> **WHAT TO PRODUCE**:
Give back the whole listing exactly as written, leaving out each picture.

EXERCISE DATA below:

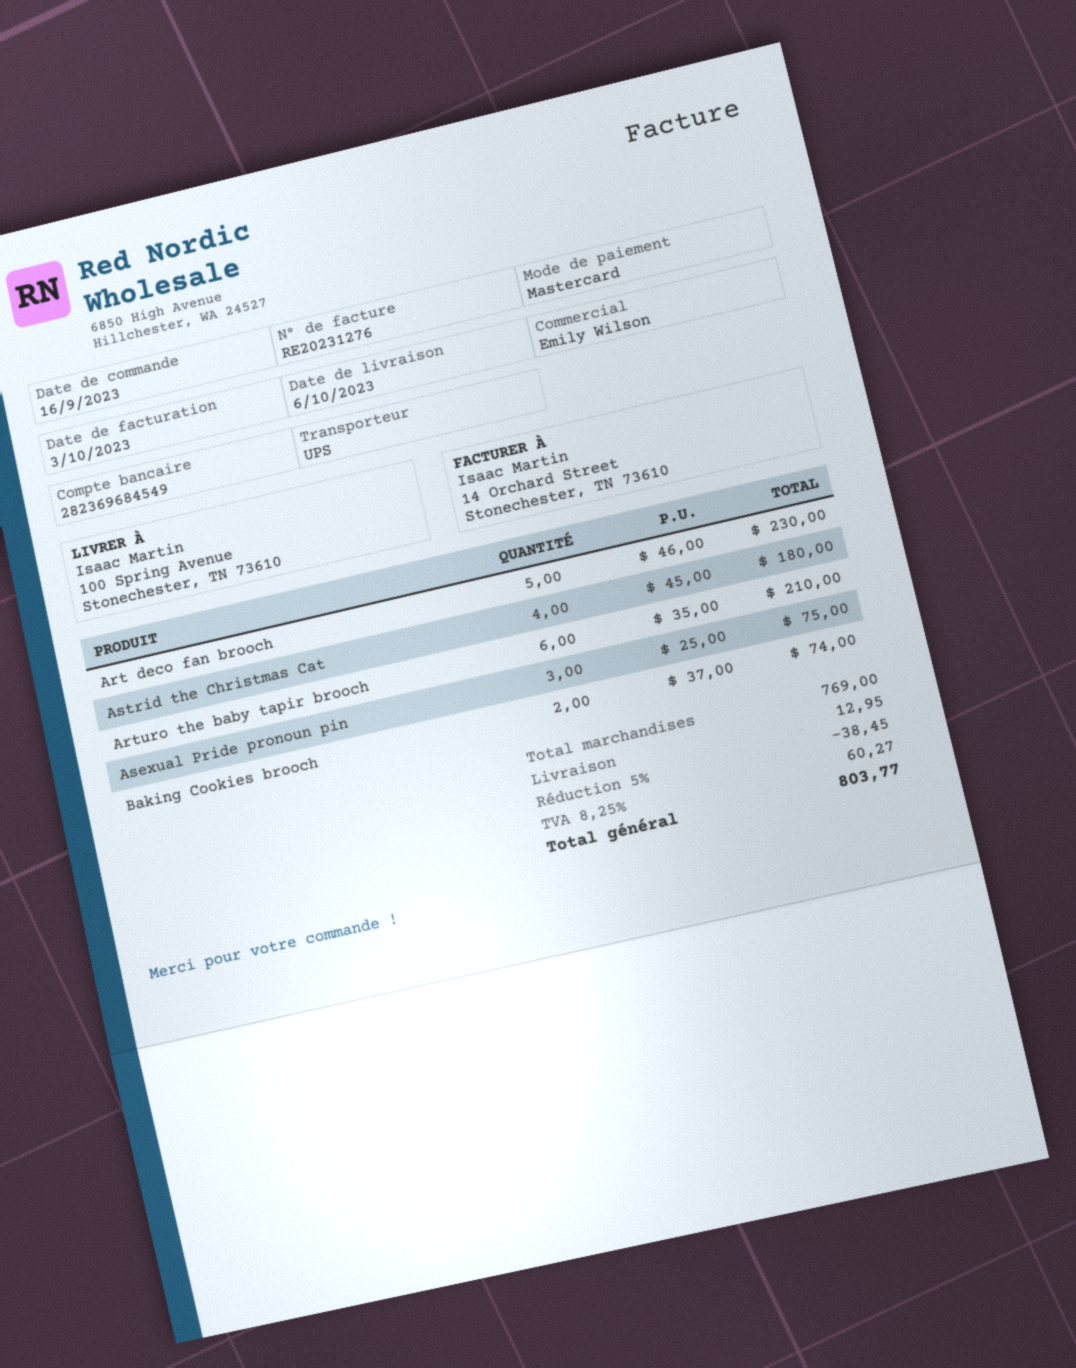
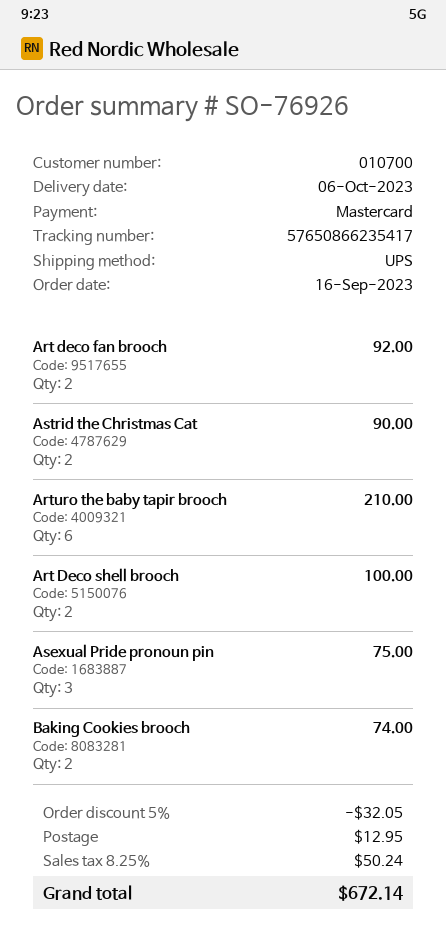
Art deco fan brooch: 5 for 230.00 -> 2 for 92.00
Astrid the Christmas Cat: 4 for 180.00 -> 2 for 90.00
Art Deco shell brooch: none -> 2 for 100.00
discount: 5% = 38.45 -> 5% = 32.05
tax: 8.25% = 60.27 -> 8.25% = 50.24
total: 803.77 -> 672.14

End of EXERCISE DATA.

> **REPLY**:
Art deco fan brooch: 5 for 230.00 -> 2 for 92.00
Astrid the Christmas Cat: 4 for 180.00 -> 2 for 90.00
Art Deco shell brooch: none -> 2 for 100.00
discount: 5% = 38.45 -> 5% = 32.05
tax: 8.25% = 60.27 -> 8.25% = 50.24
total: 803.77 -> 672.14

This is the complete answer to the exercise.